In February 2025, after he had been sworn in as president, Trump upped the ante to US$20 billion (A$30 billion).

The case was considered by lawyers to have no legal merit, but at that time, Paramount was anxious to merge with Skydance Media, and this was subject to regulatory approval from the Trump administration.

So Paramount was vulnerable to, how shall we say? Blackmail? Extortion? Subornation?

A busy, dangerous July

On July 2, Paramount settled with Trump for US$16 million (A$24 million), which ostensibly is to go towards funding his presidential library.

On July 17 Paramount’s CBS network announced its longtime Late Show would be cancelled from May 2026 after its presenter Stephen Colbert, an outspoken critic of Trump, condemned the corporate cave-in. The Trump administration approved the merger shortly after.

Subsequently the House of Representatives Judiciary and Energy and Commerce committees announced an investigation into whether the $16 million settlement constituted a bribe.

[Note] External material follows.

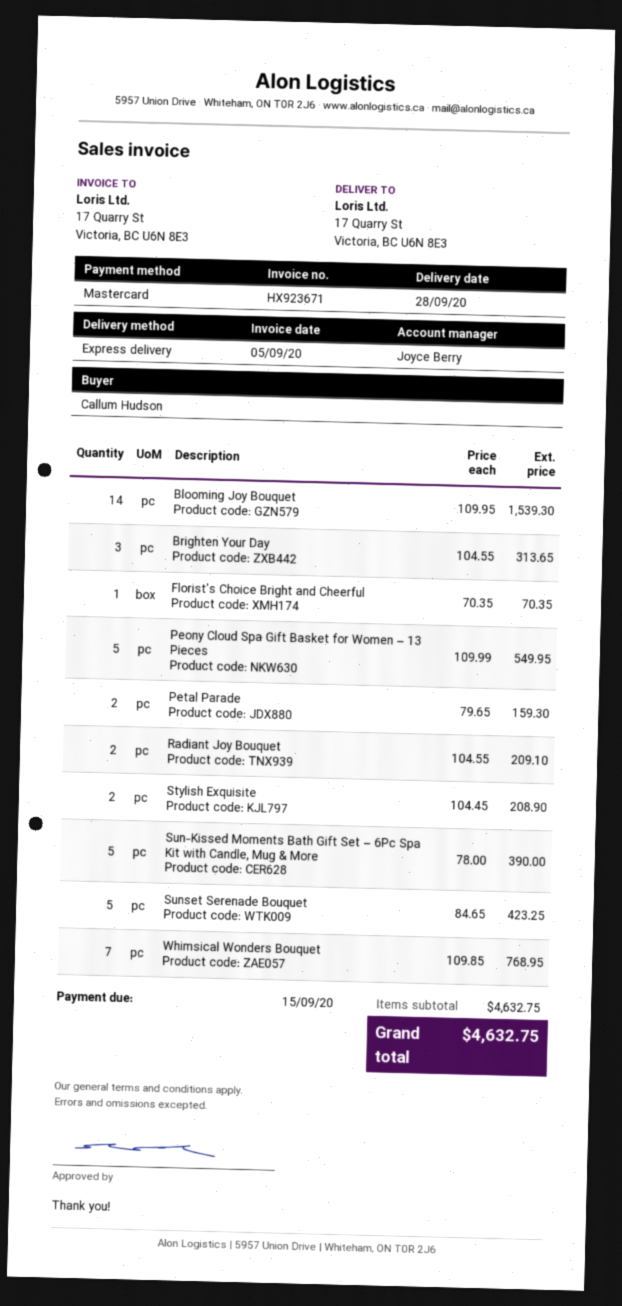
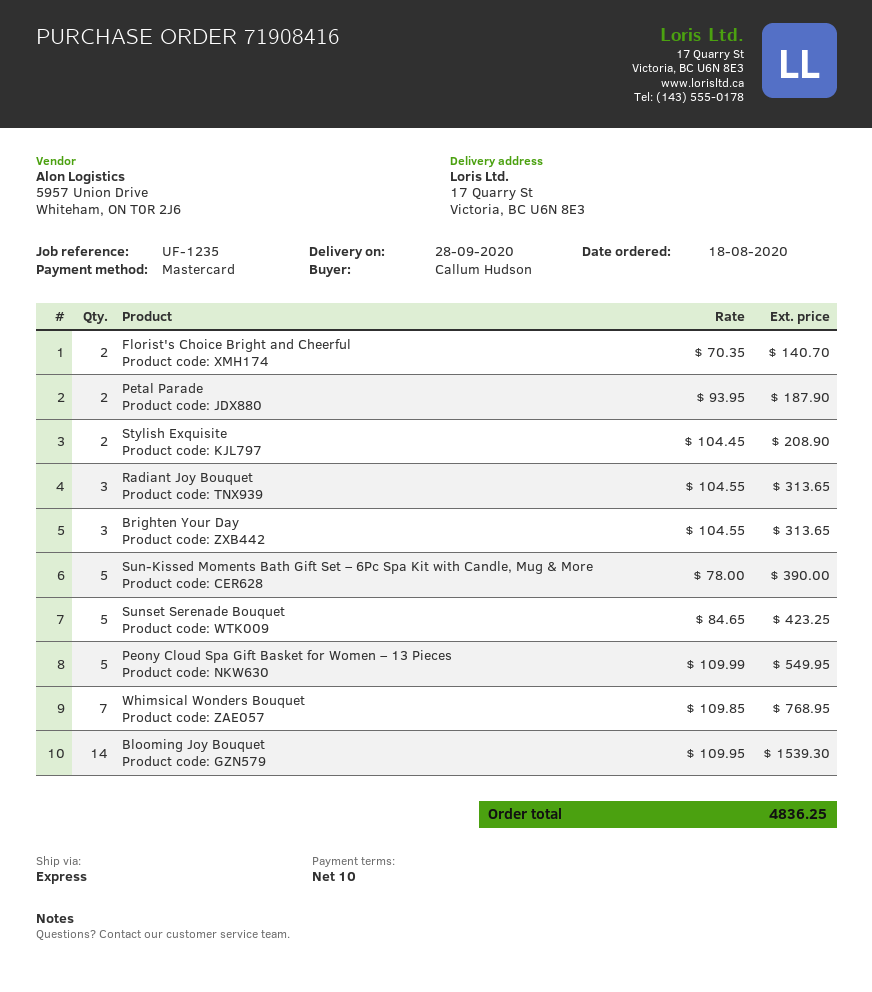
Florist's Choice Bright and Cheerful: 1 x 70.35 = 70.35 -> 2 x 70.35 = 140.70
Petal Parade: 2 x 79.65 = 159.30 -> 2 x 93.95 = 187.90
Radiant Joy Bouquet: 2 x 104.55 = 209.10 -> 3 x 104.55 = 313.65
total: 4632.75 -> 4836.25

Also in July, Trump sued Rupert Murdoch’s Wall Street Journal for defamation arising from an article linking Trump to the sex trafficker Jeffrey Epstein. He claimed the now-familiar amount of US$10 billion (A$15 billion) in damages.

Legal experts in the US say Trump has next to no chance of winning. In the US, public figures who sue for defamation have to prove that the publisher was motivated by malice, which means they published either knowing the material to be untrue, or not caring whether it was true or not.

This case is never likely to end up in court, nor is it likely that Trump will see a red cent of Murdoch’s money. The two men need each other too much. To borrow a phrase from the Cold War, they are in a MAD relationship: Mutually Assured Destruction.

Coming to heel, one by one

Rupert Murdoch was a guest at Windsor Castle at the recent banquet given for Trump by King Charles.

Considering Murdoch’s bitter history with the Royal Family, it is difficult to imagine Buckingham Palace inviting him without Trump’s urging. It may have been a sign of rapprochement between the two men.

Meanwhile Trump has set his sights on The New York Times, suing it for defamation and claiming US$15 billion (A$27 billion).

Referring to the Times’ endorsement of Kamala Harris in the 2024 presidential election, he said it had become a “mouthpiece for the Radical Left Democrat Party”.

This case faces the same difficulties as his suit against the Wall Street Journal. The question is whether the Times will stand its ground or whether, like Paramount, it caves.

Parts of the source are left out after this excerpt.